Yes, “Dutch libertinism.” The words took my breath away. During the last few days (while, as it happened, I was visiting Amsterdam) I haven’t been able to get them out of my mind. For a self-styled anti-jihadist – who, by the way, I first met three years ago at the Pim Fortuyn Memorial Conference in The Hague – to refer in this way to a man who sacrificed his life for human liberty is, in my view, not only incomprehensible but profoundly despicable. This is, after all, precisely the sort of language that Dutch Muslim leaders hurled at Fortuyn during his lifetime. And in the present case the words were plainly aimed not only at Fortuyn but at me – a writer who, like Fortuyn, that great martyr for freedom, is gay.
What the hell, one is entitled to wonder, is going on here? Why has Vlaams Belang, of all things, become a veritable sacred cow for so many anti-jihadist writers? And why does at least one of them now take such a staggeringly contemptuous view of Pim Fortuyn? I can’t honestly say that I understand any of it.
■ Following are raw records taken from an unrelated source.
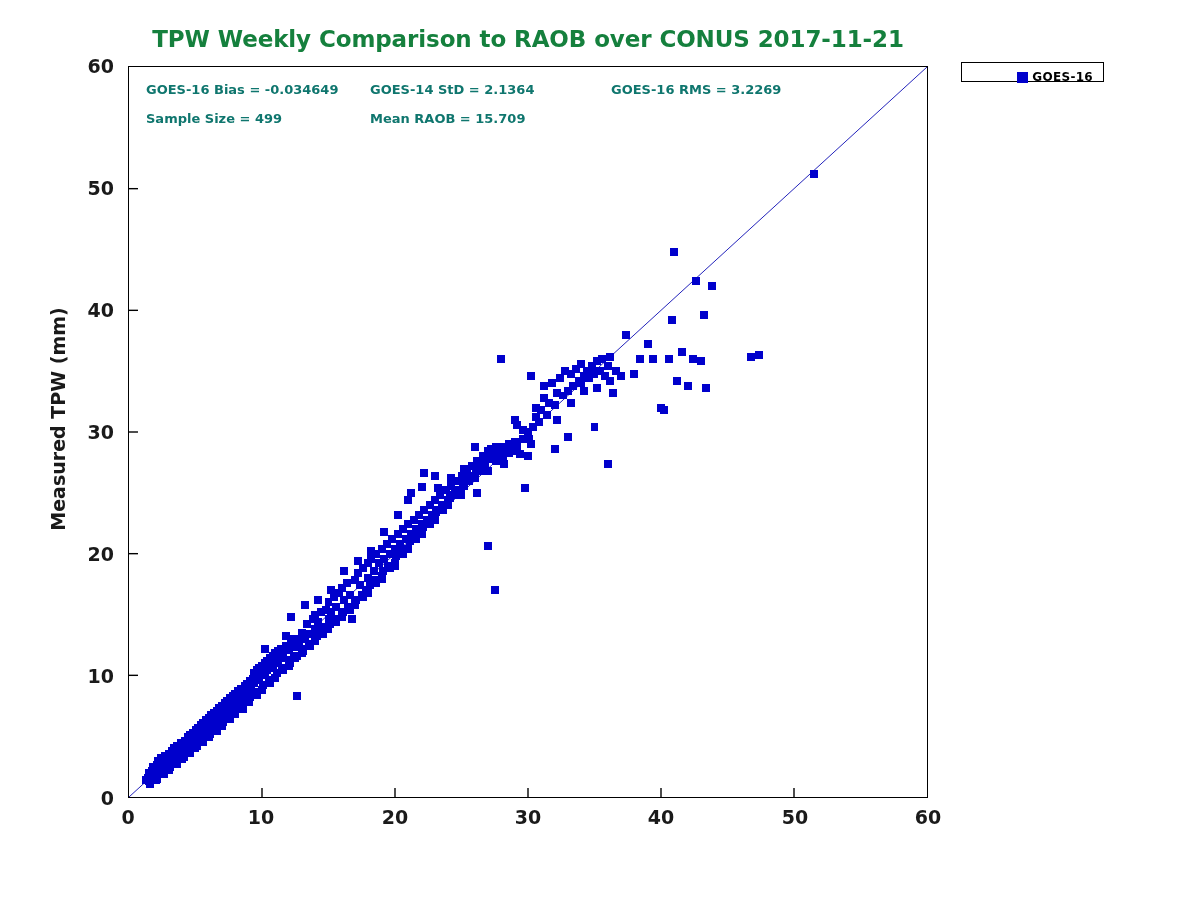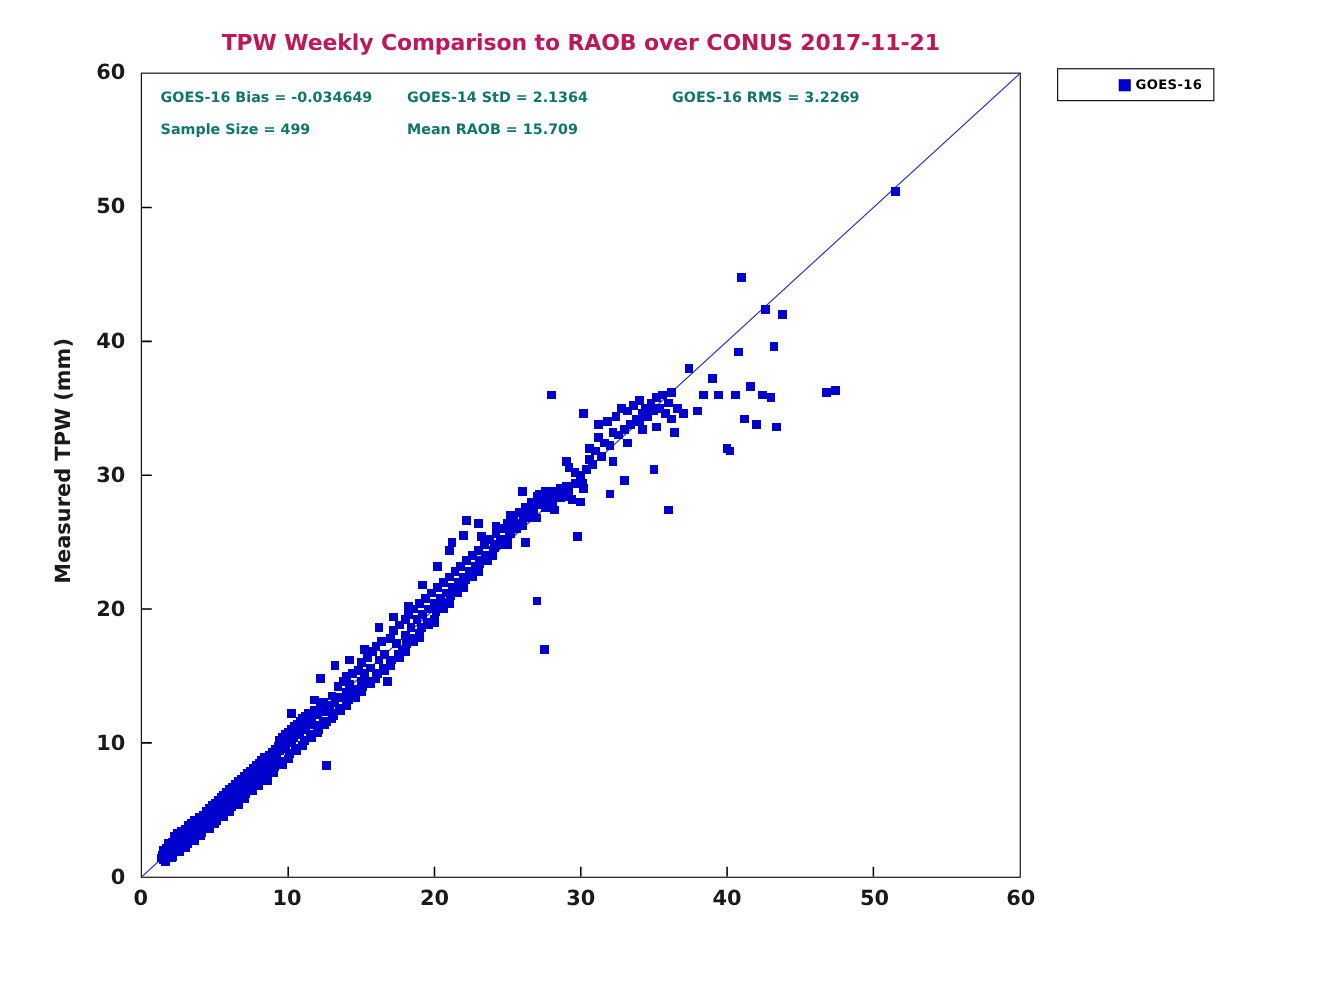--- a/index.html
+++ b/index.html
@@ -22,23 +22,23 @@
     height: 900px;
   }
 
   
   #chart-title {
     position: absolute;
     left: 118px;
     top: 26px;
     width: 820px;
     text-align: center;
-    font-size: 20px;
+    font-size: 23px;
     font-weight: bold;
-    color: #be185d;
+    color: #15803d;
     letter-spacing: -0.1px;
     white-space: nowrap;
   }
 
   
   #plot-area {
     position: absolute;
     left: 128px;
     top: 66px;
     width: 800px;
@@ -108,21 +108,21 @@
     color: #0f766e;
     white-space: nowrap;
   }
 
   
   #legend {
     position: absolute;
     left: 961px;
     top: 62px;
     width: 143px;
-    height: 30px;
+    height: 20px;
     border: 1.3px solid #000000;
     background: #ffffff;
     box-sizing: border-box;
   }
   #legend-marker {
     position: absolute;
     left: 55px;
     top: 9px;
     width: 11px;
     height: 11px;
But I do know this: when writers who represent themselves as champions of liberty start cozying up to distinctly illiberal parties like Vlaams Belang – and when one of those supposed champions of liberty starts to sound uncomfortably like the Islamist enemies of freedom whom he purports to despise – then there’s something terribly wrong, and genuinely evil, afoot.
LGF Watch, more than three years ago:
Shorter Paul Belien
"The only possible alternative to Islamo-fascism is Christo-fascism."
This piece of lunatic drivel scores extra-high on the Irony-Meter thanks to this bit in its last paragraph:We have seen the assassinations of Pim Fortuyn and Theo van Gogh
Pim Fortuyn was a proud, promiscuous homosexual.
Theo van Gogh despised all religions, and was an ardent admirer of Fortuyn.
But according to Bible-bashers like Belien and his fascist friends, secularism, abortion and "hedonism" (a code word for sexual tolerance) are destroying Europe and paving the way for an Islamist takeover.
I don't think either van Gogh or Fortuyn would agree.
(note: Paul Belien is the publisher of the Brussels Journal, and has close ties to Vlaams Belang.)